=== EXERCISE ===
Could you set down every entry exactly as it stands, without the images?

=== RECORDS PROVIDED ===
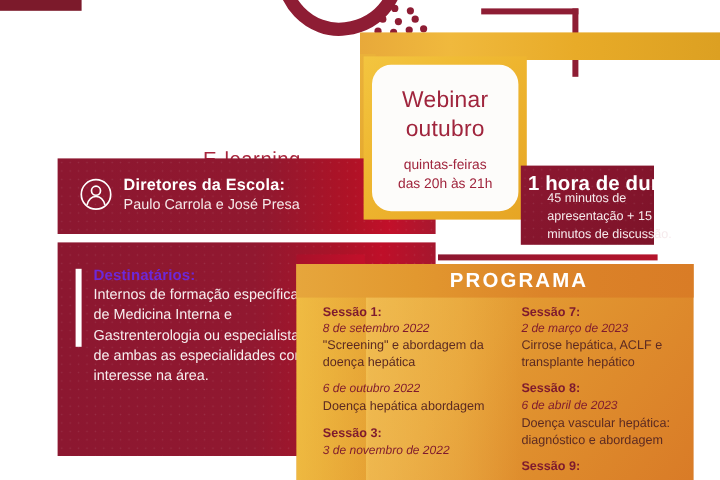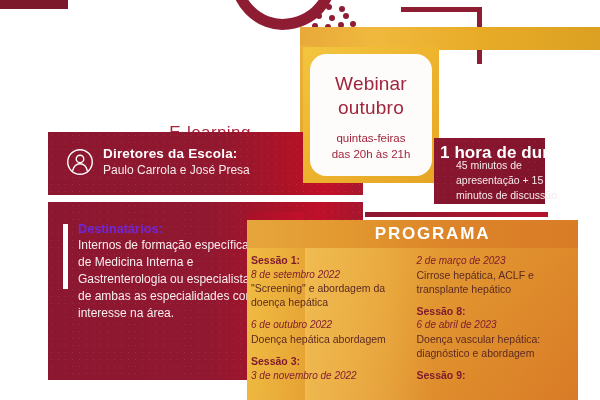--- a/index.html
+++ b/index.html
@@ -298,21 +298,21 @@
     position: absolute;
     left: 247px;
     top: 254px;
     width: 331px;
     height: 146px;
     display: flex;
   }
   .prog-col {
     width: 50%;
     box-sizing: border-box;
-    padding-left: 4px;
+    padding-left: 22px;
     padding-right: 6px;
   }
   .sess {
     margin-bottom: 9px;
   }
   .sess-label {
     font-size: 10.5px;
     font-weight: bold;
     color: #7e1a2e;
     line-height: 1.3;
@@ -448,20 +448,21 @@
         <div class="sess-topic">Doença hepática abordagem</div>
       </div>
       <div class="sess">
         <div class="sess-label">Sessão 3:</div>
         <div class="sess-date">3 de novembro de 2022</div>
       </div>
     </div>
 
     <div class="prog-col">
       <div class="sess">
+        <div class="sess-label">Sessão 7:</div>
         <div class="sess-date">2 de março de 2023</div>
         <div class="sess-topic">Cirrose hepática, ACLF e transplante hepático</div>
       </div>
       <div class="sess">
         <div class="sess-label">Sessão 8:</div>
         <div class="sess-date">6 de abril de 2023</div>
         <div class="sess-topic">Doença vascular hepática: diagnóstico e abordagem</div>
       </div>
       <div class="sess">
         <div class="sess-label">Sessão 9:</div>

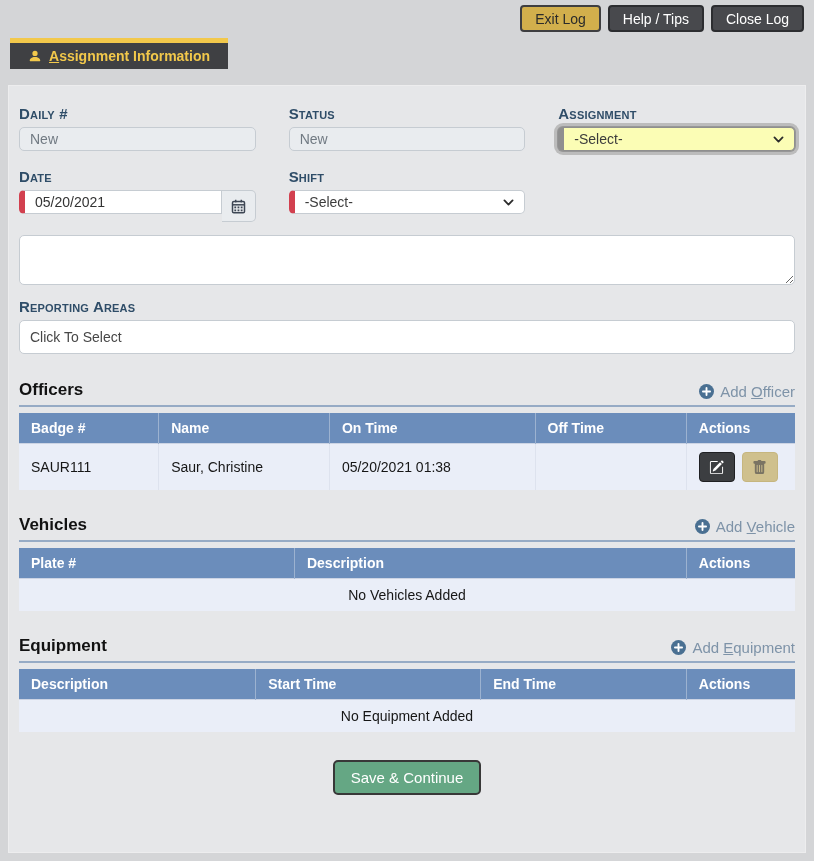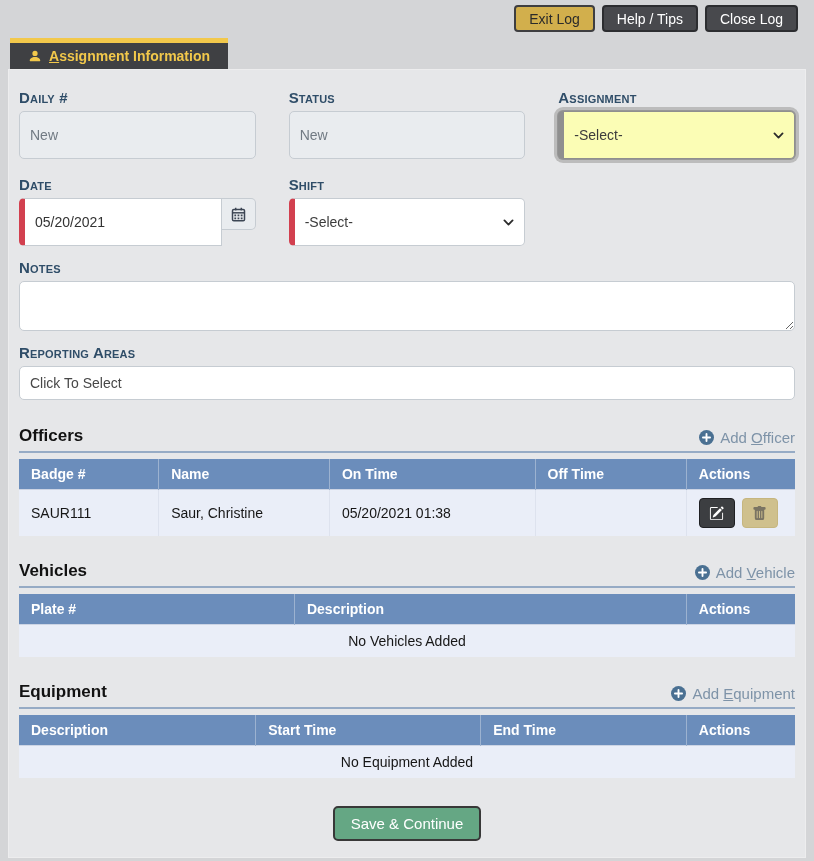--- a/index.html
+++ b/index.html
@@ -5,21 +5,21 @@
   * { margin:0; padding:0; box-sizing:border-box; }
   html,body { width:814px; height:861px; }
   body {
     font-family: "Liberation Sans", sans-serif;
     background:#d4d5d7;
     overflow:hidden;
   }
   .page { width:814px; height:861px; display:flex; flex-direction:column; }
 
   
-  .topbar { display:flex; justify-content:flex-end; gap:7px; padding:5px 16px 0 0; height:32px; }
+  .topbar { display:flex; justify-content:flex-end; gap:7px; padding:5px 10px 0 0; height:32px; }
   .win-btn {
     height:27px; padding:0 13px; font-size:14px; border-radius:4px;
     display:flex; align-items:center; cursor:pointer;
     font-family:"Liberation Sans",sans-serif;
   }
   .win-btn.gold { background:#d2af4c; color:#2b2b2b; border:2px solid #3e3e40; }
   .win-btn.dark { background:#48494d; color:#ffffff; border:2px solid #2c2d30; }
 
   
   .tab-row { height:47px; margin:6px 0 0 10px; }
@@ -39,21 +39,21 @@
 
   
   .form-grid { display:grid; grid-template-columns:1fr 1fr 1fr; column-gap:33px; }
   .form-grid.r1 { margin-bottom:17px; }
   .form-grid.r2 { margin-bottom:13px; }
   .field-label {
     display:block; font-variant:small-caps; font-weight:bold; font-size:15px;
     color:#2f4d68; margin-bottom:5px; letter-spacing:.2px;
   }
   .ctl {
-    width:100%; height:48px; border:1px solid #c6ccd2; border-radius:5px;
+    width:100%; height:24px; border:1px solid #c6ccd2; border-radius:5px;
     background:#fff; font-size:14px; color:#333; padding:0 10px;
     font-family:"Liberation Sans",sans-serif;
   }
   .ctl.disabled { background:#e9ecef; color:#717a83; }
   .red-left { border-left:6px solid #d2404f; }
   .select {
     display:flex; align-items:center; justify-content:space-between;
     cursor:pointer; padding-right:9px;
   }
   .select .sel-text { font-size:14px; color:#3c3c3c; }
@@ -197,21 +197,20 @@
           <span class="sel-text">-Select-</span>
           <svg class="chev" viewBox="0 0 16 16">
             <path d="M3 5.5 8 10.5 13 5.5" stroke="#2b2b2b" stroke-width="2.2" fill="none" stroke-linecap="round" stroke-linejoin="round"></path>
           </svg>
         </div>
       </div>
       <div></div>
     </div>
 
     <div class="notes-block">
-      <label class="field-label">Notes</label>
       <textarea class="notes-ta" style=""></textarea>
     </div>
 
     <div class="ra-block">
       <label class="field-label">Reporting Areas</label>
       <input class="ctl ra-input" readonly="" value="Click To Select" style="">
     </div>
 
     <div class="section">
       <div class="section-head">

=== RESULT FOR THIS TASK ===
--- a/index.html
+++ b/index.html
@@ -298,21 +298,21 @@
     position: absolute;
     left: 247px;
     top: 254px;
     width: 331px;
     height: 146px;
     display: flex;
   }
   .prog-col {
     width: 50%;
     box-sizing: border-box;
-    padding-left: 4px;
+    padding-left: 22px;
     padding-right: 6px;
   }
   .sess {
     margin-bottom: 9px;
   }
   .sess-label {
     font-size: 10.5px;
     font-weight: bold;
     color: #7e1a2e;
     line-height: 1.3;
@@ -448,20 +448,21 @@
         <div class="sess-topic">Doença hepática abordagem</div>
       </div>
       <div class="sess">
         <div class="sess-label">Sessão 3:</div>
         <div class="sess-date">3 de novembro de 2022</div>
       </div>
     </div>
 
     <div class="prog-col">
       <div class="sess">
+        <div class="sess-label">Sessão 7:</div>
         <div class="sess-date">2 de março de 2023</div>
         <div class="sess-topic">Cirrose hepática, ACLF e transplante hepático</div>
       </div>
       <div class="sess">
         <div class="sess-label">Sessão 8:</div>
         <div class="sess-date">6 de abril de 2023</div>
         <div class="sess-topic">Doença vascular hepática: diagnóstico e abordagem</div>
       </div>
       <div class="sess">
         <div class="sess-label">Sessão 9:</div>

--- a/index.html
+++ b/index.html
@@ -5,21 +5,21 @@
   * { margin:0; padding:0; box-sizing:border-box; }
   html,body { width:814px; height:861px; }
   body {
     font-family: "Liberation Sans", sans-serif;
     background:#d4d5d7;
     overflow:hidden;
   }
   .page { width:814px; height:861px; display:flex; flex-direction:column; }
 
   
-  .topbar { display:flex; justify-content:flex-end; gap:7px; padding:5px 16px 0 0; height:32px; }
+  .topbar { display:flex; justify-content:flex-end; gap:7px; padding:5px 10px 0 0; height:32px; }
   .win-btn {
     height:27px; padding:0 13px; font-size:14px; border-radius:4px;
     display:flex; align-items:center; cursor:pointer;
     font-family:"Liberation Sans",sans-serif;
   }
   .win-btn.gold { background:#d2af4c; color:#2b2b2b; border:2px solid #3e3e40; }
   .win-btn.dark { background:#48494d; color:#ffffff; border:2px solid #2c2d30; }
 
   
   .tab-row { height:47px; margin:6px 0 0 10px; }
@@ -39,21 +39,21 @@
 
   
   .form-grid { display:grid; grid-template-columns:1fr 1fr 1fr; column-gap:33px; }
   .form-grid.r1 { margin-bottom:17px; }
   .form-grid.r2 { margin-bottom:13px; }
   .field-label {
     display:block; font-variant:small-caps; font-weight:bold; font-size:15px;
     color:#2f4d68; margin-bottom:5px; letter-spacing:.2px;
   }
   .ctl {
-    width:100%; height:48px; border:1px solid #c6ccd2; border-radius:5px;
+    width:100%; height:24px; border:1px solid #c6ccd2; border-radius:5px;
     background:#fff; font-size:14px; color:#333; padding:0 10px;
     font-family:"Liberation Sans",sans-serif;
   }
   .ctl.disabled { background:#e9ecef; color:#717a83; }
   .red-left { border-left:6px solid #d2404f; }
   .select {
     display:flex; align-items:center; justify-content:space-between;
     cursor:pointer; padding-right:9px;
   }
   .select .sel-text { font-size:14px; color:#3c3c3c; }
@@ -197,21 +197,20 @@
           <span class="sel-text">-Select-</span>
           <svg class="chev" viewBox="0 0 16 16">
             <path d="M3 5.5 8 10.5 13 5.5" stroke="#2b2b2b" stroke-width="2.2" fill="none" stroke-linecap="round" stroke-linejoin="round"></path>
           </svg>
         </div>
       </div>
       <div></div>
     </div>
 
     <div class="notes-block">
-      <label class="field-label">Notes</label>
       <textarea class="notes-ta" style=""></textarea>
     </div>
 
     <div class="ra-block">
       <label class="field-label">Reporting Areas</label>
       <input class="ctl ra-input" readonly="" value="Click To Select" style="">
     </div>
 
     <div class="section">
       <div class="section-head">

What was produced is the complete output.